White Hat v. Murrill

Date
2019
Geography

About this case

Documents

Filing Date
Type
Action Taken
Document
Summary
06/20/2025
Decision
District court's disposition of the case affirmed.
The Fifth Circuit Court of Appeals rejected constitutional challenges to Louisiana’s Infrastructure Trespass Statute, which criminalizes “unauthorized entry of a critical infrastructure.” The definition of “critical infrastructure” was amended in 2018 to include pipelines.
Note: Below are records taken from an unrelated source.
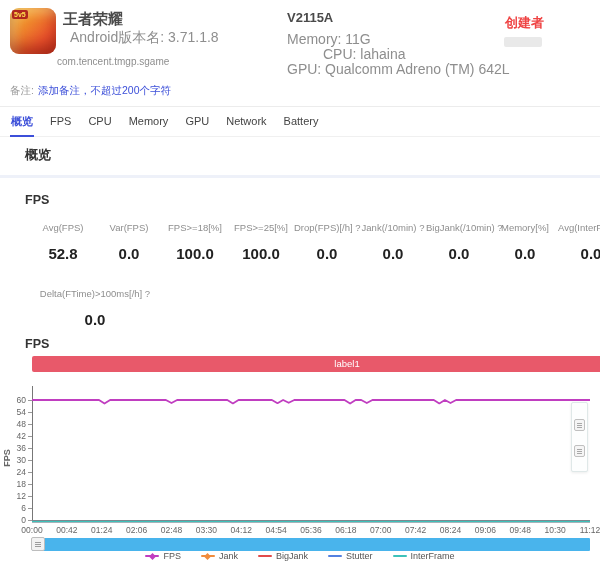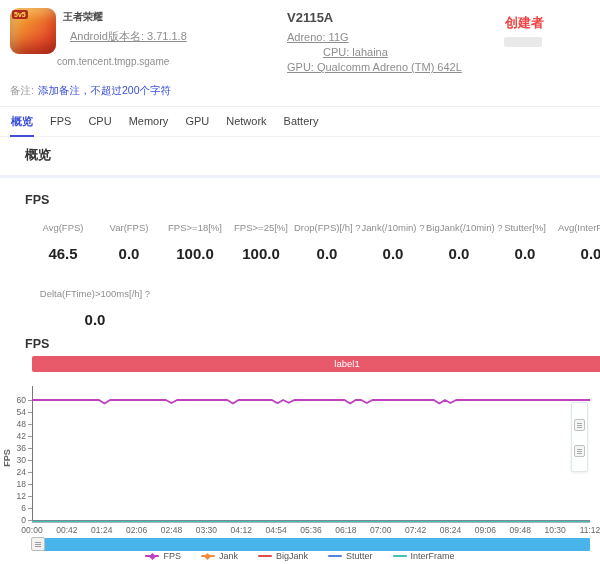"王者荣耀" .app-title { font-size: 10px -> 15px }
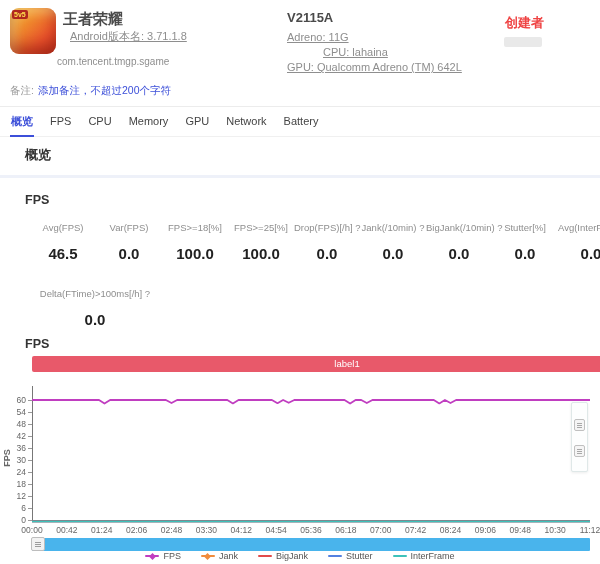"Android版本名: 3.71.1.8" .sub { font-size: 11px -> 14px; text-decoration: underline -> none }
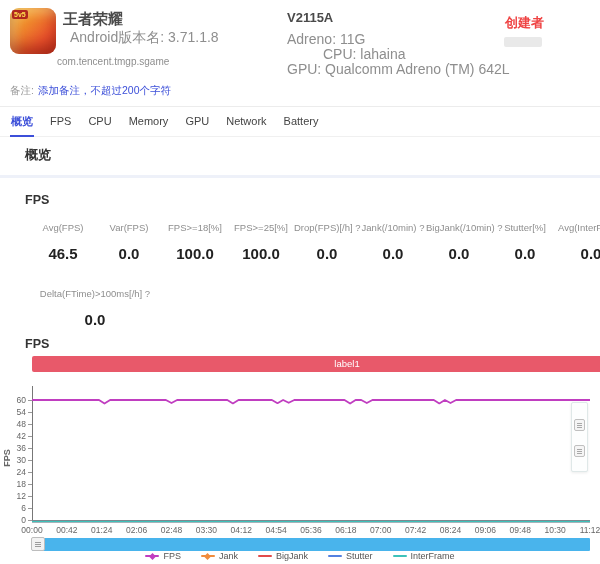"Adreno: 11G" div.abs { text: Adreno -> Memory }
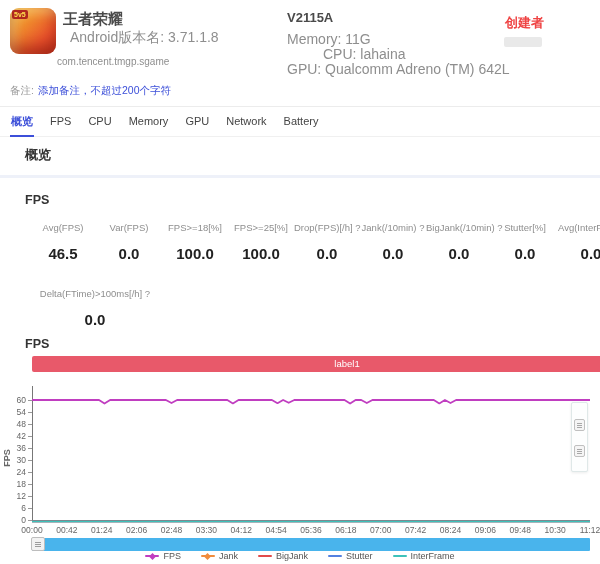"Stutter[%]" div.metric-label { text: Stutter -> Memory }
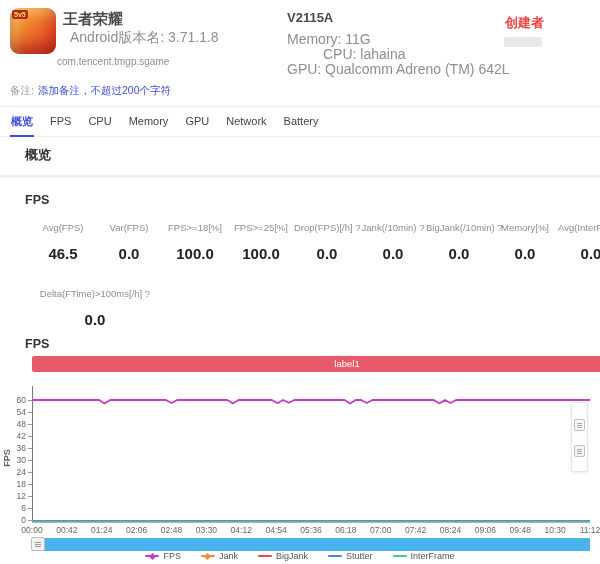"46.5" div.metric-value { text: 46.5 -> 52.8 }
The plaintiffs challenging the statute included individuals arrested in connection with protests of the Bayou Bridge Pipeline (“Arrested Plaintiffs”), “Landowner Plaintiffs” who opposed the pipeline and who allowed the protestors on their property, and individual and organizational “Advocacy Plaintiffs” who previously organized pipeline protests. The Fifth Circuit first affirmed the dismissal of the Louisiana Attorney General from the suit on sovereign immunity grounds and also affirmed the dismissal on standing grounds of the Advocacy Plaintiffs and Landowner Plaintiffs. In addition, the Fifth Circuit agreed with the district court’s determination that the Arrested Plaintiffs’ as-applied challenge to the Infrastructure Trespass Statute was moot because the statute of limitations for charges associated with the 2018 protests had expired. On the merits, the Fifth Circuit affirmed the district court’s rejection of the plaintiffs’ claims that the Infrastructure Trespass Statute was unconstitutionally vague or that it constituted an impermissible content-based restriction or was overbroad under the First Amendment. One judge dissented from the majority’s conclusion that the statute was not unconstitutionally vague.

Summary

Lawsuit challenging 2018 amendments to a Louisiana law that prohibits unauthorized entry of critical infrastructure by expanding the definition of critical infrastructure to include 125,000 miles of pipelines.